**TASK DESCRIPTION**:
Your copy of the lines below must match them exactly and contain no images.

**Stored dataset items**:
☆ ☆ ☆ ☆
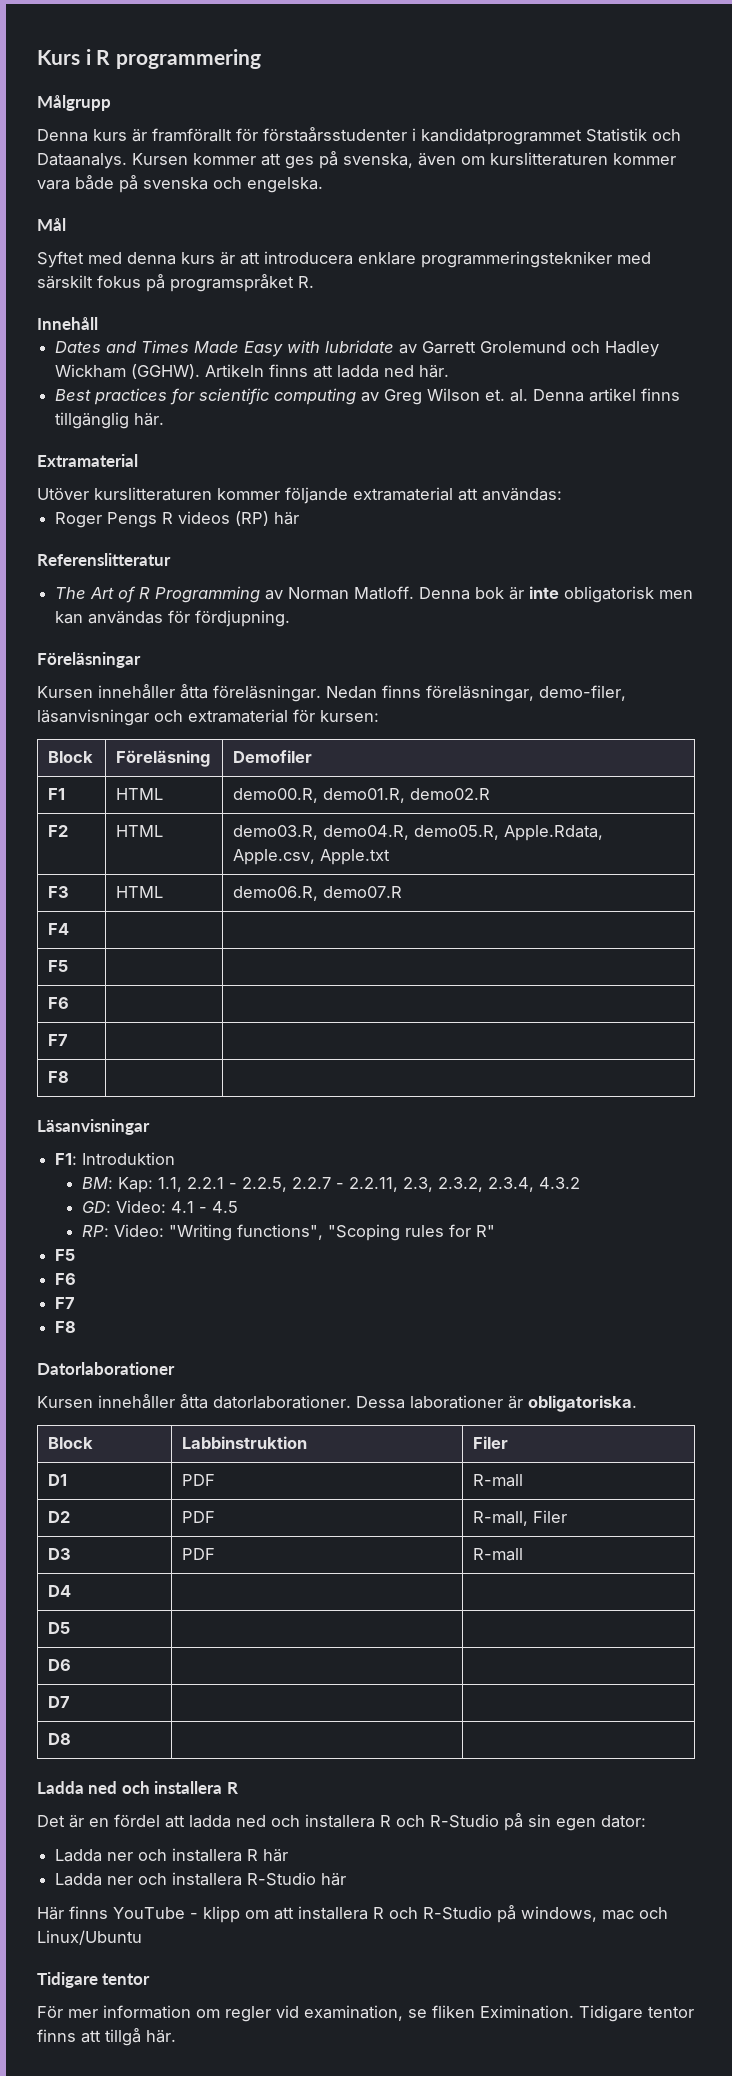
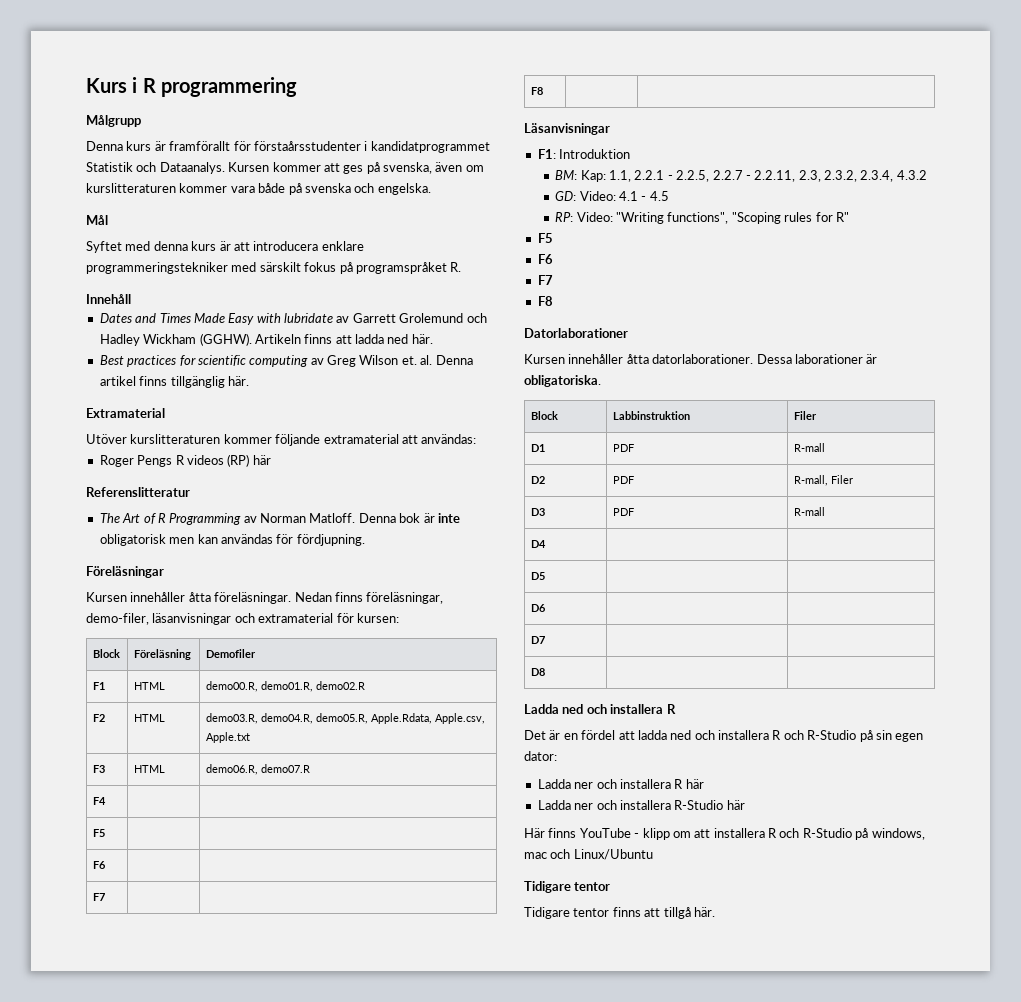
- För mer information om regler vid examination, se fliken Eximination.

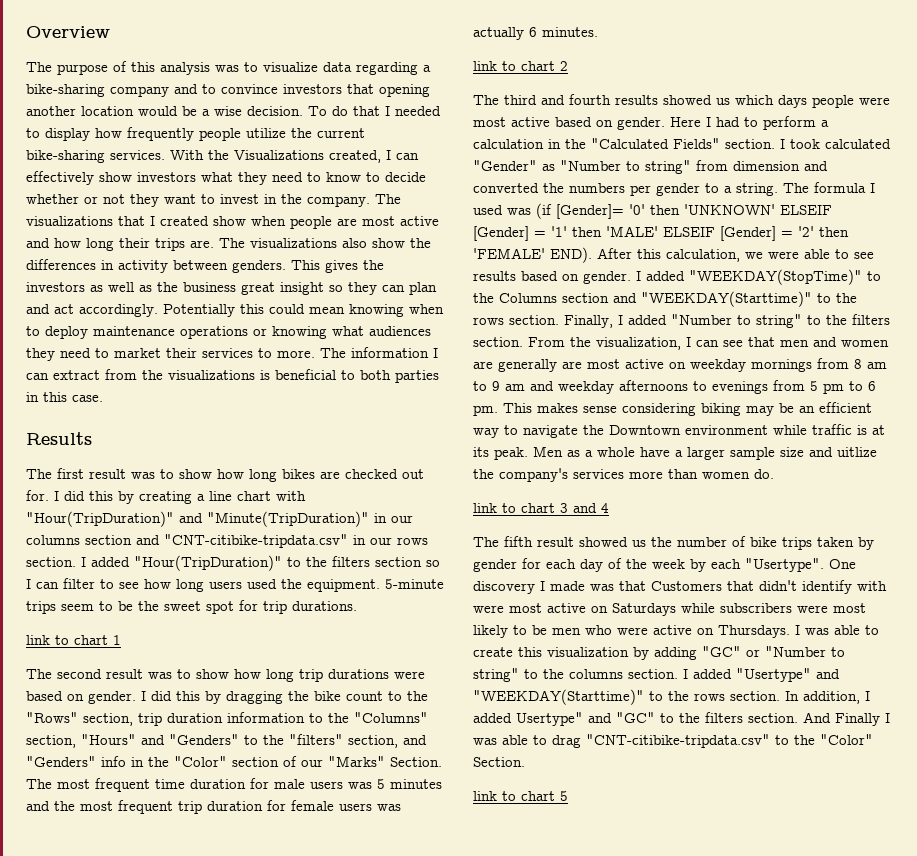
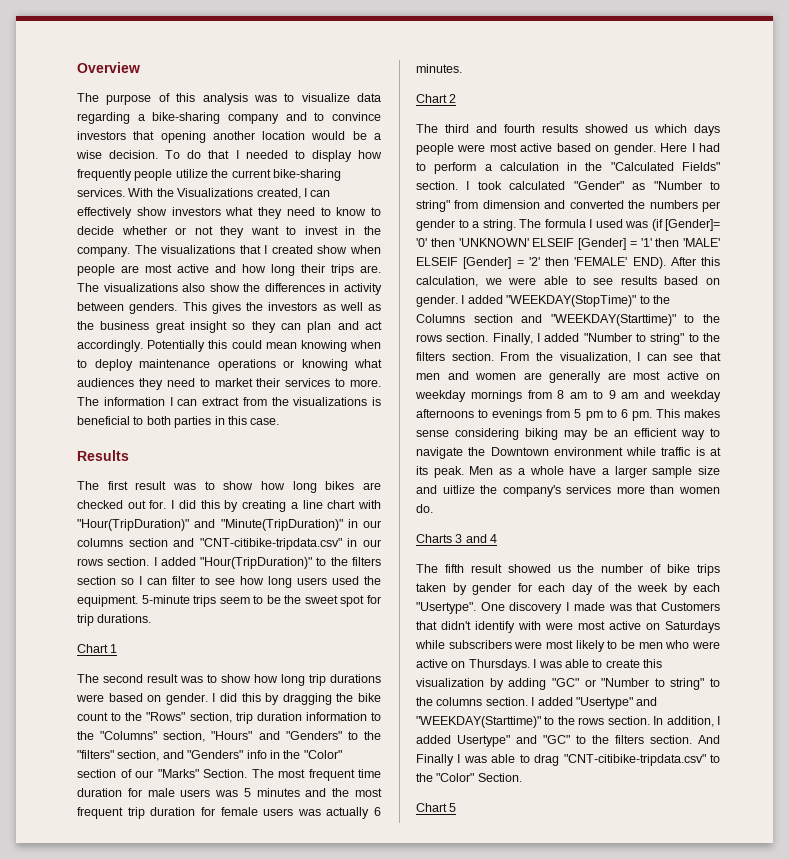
- link to chart 1
+ Chart 1
- link to chart 2
+ Chart 2
- link to chart 3 and 4
+ Charts 3 and 4
- link to chart 5
+ Chart 5

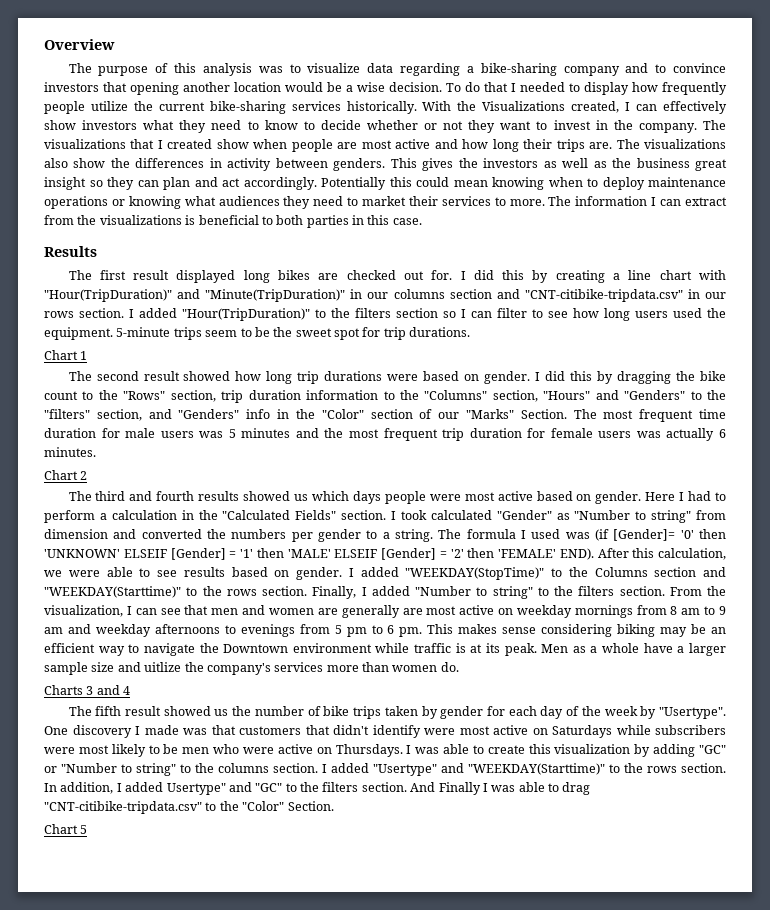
- To do that I needed to display how frequently people utilize the current bike-sharing services.
+ To do that I needed to display how frequently people utilize the current bike-sharing services historically.
- The first result was to show how long bikes are checked out for.
+ The first result displayed long bikes are checked out for.
- The second result was to show how long trip durations were based on gender.
+ The second result showed how long trip durations were based on gender.
- The fifth result showed us the number of bike trips taken by gender for each day of the week by each "Usertype".
+ The fifth result showed us the number of bike trips taken by gender for each day of the week by "Usertype".
- One discovery I made was that Customers that didn't identify with were most active on Saturdays while subscribers were most likely to be men who were active on Thursdays.
+ One discovery I made was that customers that didn't identify were most active on Saturdays while subscribers were most likely to be men who were active on Thursdays.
☆ ☆ ☆ ☆
**EXERCISE OUTPUT**:
- För mer information om regler vid examination, se fliken Eximination.

- link to chart 1
+ Chart 1
- link to chart 2
+ Chart 2
- link to chart 3 and 4
+ Charts 3 and 4
- link to chart 5
+ Chart 5

- To do that I needed to display how frequently people utilize the current bike-sharing services.
+ To do that I needed to display how frequently people utilize the current bike-sharing services historically.
- The first result was to show how long bikes are checked out for.
+ The first result displayed long bikes are checked out for.
- The second result was to show how long trip durations were based on gender.
+ The second result showed how long trip durations were based on gender.
- The fifth result showed us the number of bike trips taken by gender for each day of the week by each "Usertype".
+ The fifth result showed us the number of bike trips taken by gender for each day of the week by "Usertype".
- One discovery I made was that Customers that didn't identify with were most active on Saturdays while subscribers were most likely to be men who were active on Thursdays.
+ One discovery I made was that customers that didn't identify were most active on Saturdays while subscribers were most likely to be men who were active on Thursdays.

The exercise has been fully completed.